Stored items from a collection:
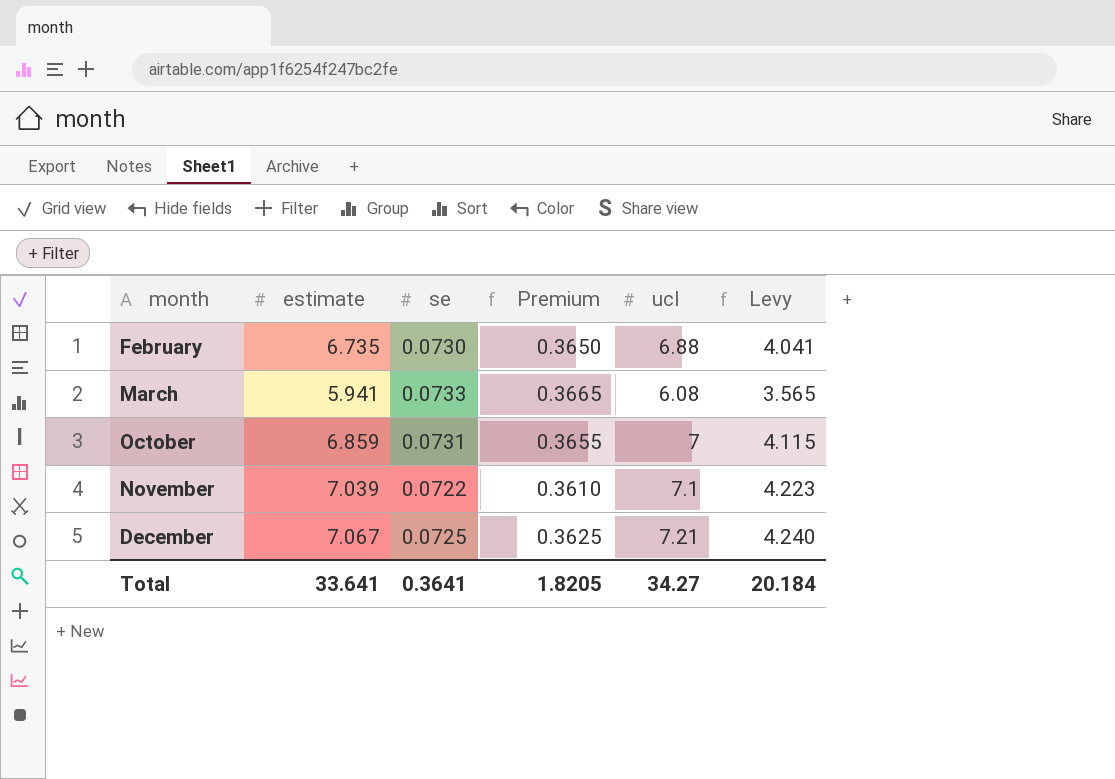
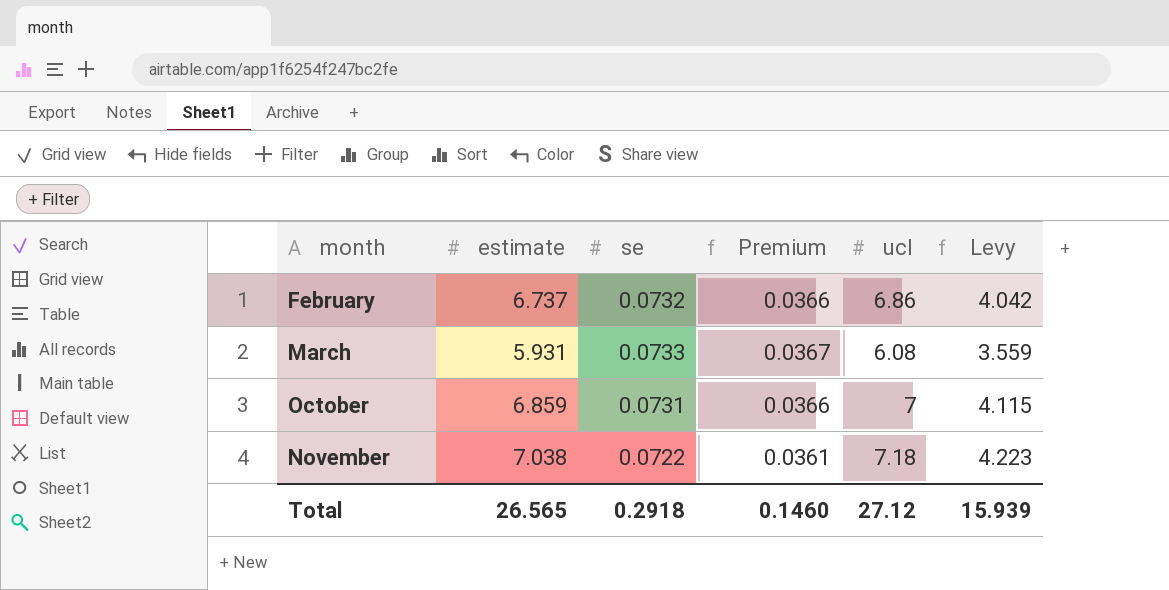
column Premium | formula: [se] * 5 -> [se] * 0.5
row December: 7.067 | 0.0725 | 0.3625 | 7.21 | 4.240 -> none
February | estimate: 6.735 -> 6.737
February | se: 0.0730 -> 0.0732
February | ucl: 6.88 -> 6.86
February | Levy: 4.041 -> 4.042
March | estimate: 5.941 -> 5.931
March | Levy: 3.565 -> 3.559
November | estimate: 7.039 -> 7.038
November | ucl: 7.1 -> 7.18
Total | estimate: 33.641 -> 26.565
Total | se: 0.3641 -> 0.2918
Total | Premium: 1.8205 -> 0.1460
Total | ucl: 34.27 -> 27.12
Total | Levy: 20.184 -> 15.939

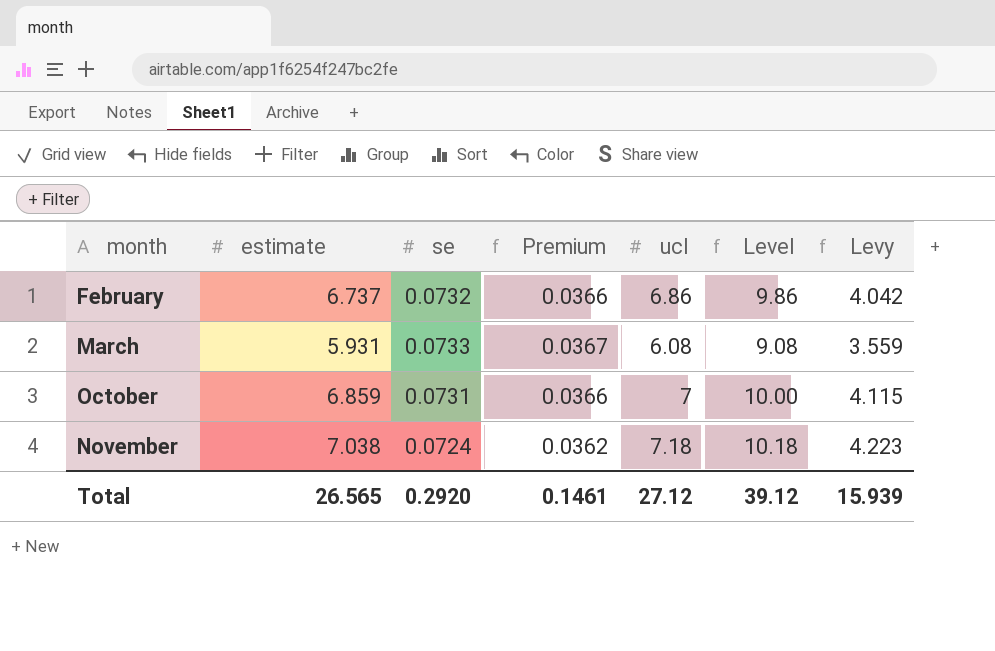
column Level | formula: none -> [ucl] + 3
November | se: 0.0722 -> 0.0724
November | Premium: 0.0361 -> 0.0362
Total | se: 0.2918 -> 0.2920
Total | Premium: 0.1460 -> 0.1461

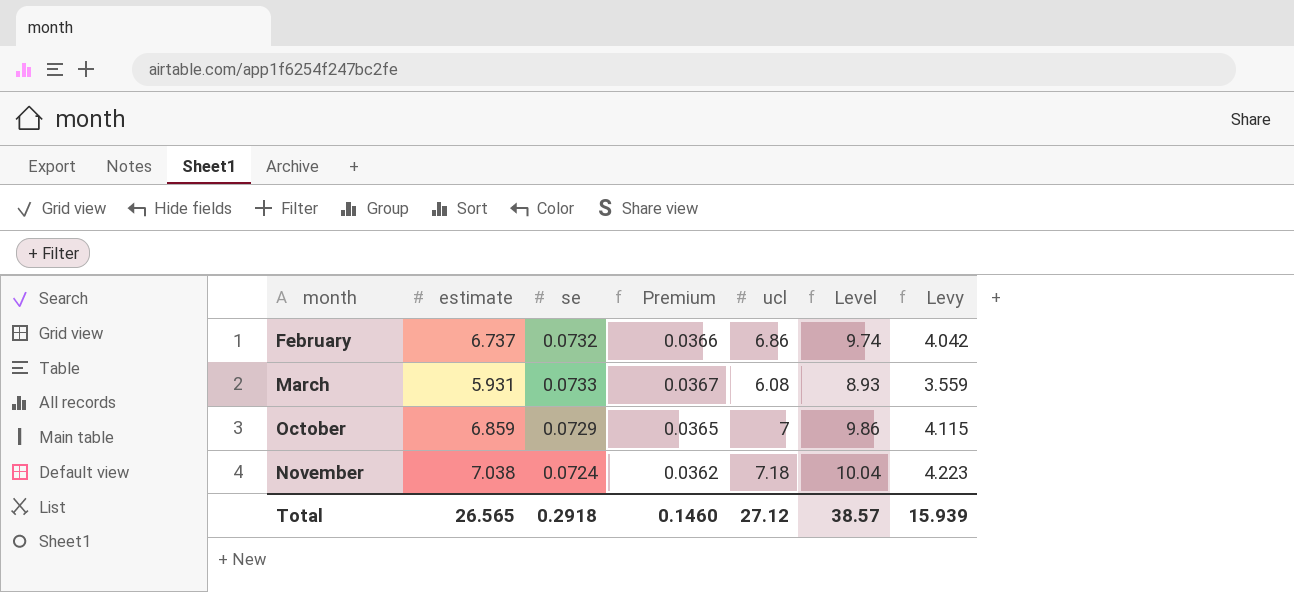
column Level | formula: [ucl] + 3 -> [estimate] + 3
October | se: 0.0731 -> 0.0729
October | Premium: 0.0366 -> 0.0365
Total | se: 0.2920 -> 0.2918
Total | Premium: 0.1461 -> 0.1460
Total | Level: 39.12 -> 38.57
---
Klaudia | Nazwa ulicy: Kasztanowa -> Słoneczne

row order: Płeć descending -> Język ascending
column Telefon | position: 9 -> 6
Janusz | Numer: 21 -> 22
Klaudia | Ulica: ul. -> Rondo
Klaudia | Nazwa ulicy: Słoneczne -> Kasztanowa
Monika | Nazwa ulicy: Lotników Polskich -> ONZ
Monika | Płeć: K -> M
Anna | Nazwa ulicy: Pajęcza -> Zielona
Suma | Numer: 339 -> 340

*TASK TO COMPLETE:* From the entries above, copy exactly the lines starting at the one with "column Premium |" and stopping at the one with "Total | Level: 39.12 -> 38.57", keeping both ends. Drop the pictures.

*REPLY:*
column Premium | formula: [se] * 5 -> [se] * 0.5
row December: 7.067 | 0.0725 | 0.3625 | 7.21 | 4.240 -> none
February | estimate: 6.735 -> 6.737
February | se: 0.0730 -> 0.0732
February | ucl: 6.88 -> 6.86
February | Levy: 4.041 -> 4.042
March | estimate: 5.941 -> 5.931
March | Levy: 3.565 -> 3.559
November | estimate: 7.039 -> 7.038
November | ucl: 7.1 -> 7.18
Total | estimate: 33.641 -> 26.565
Total | se: 0.3641 -> 0.2918
Total | Premium: 1.8205 -> 0.1460
Total | ucl: 34.27 -> 27.12
Total | Levy: 20.184 -> 15.939

column Level | formula: none -> [ucl] + 3
November | se: 0.0722 -> 0.0724
November | Premium: 0.0361 -> 0.0362
Total | se: 0.2918 -> 0.2920
Total | Premium: 0.1460 -> 0.1461

column Level | formula: [ucl] + 3 -> [estimate] + 3
October | se: 0.0731 -> 0.0729
October | Premium: 0.0366 -> 0.0365
Total | se: 0.2920 -> 0.2918
Total | Premium: 0.1461 -> 0.1460
Total | Level: 39.12 -> 38.57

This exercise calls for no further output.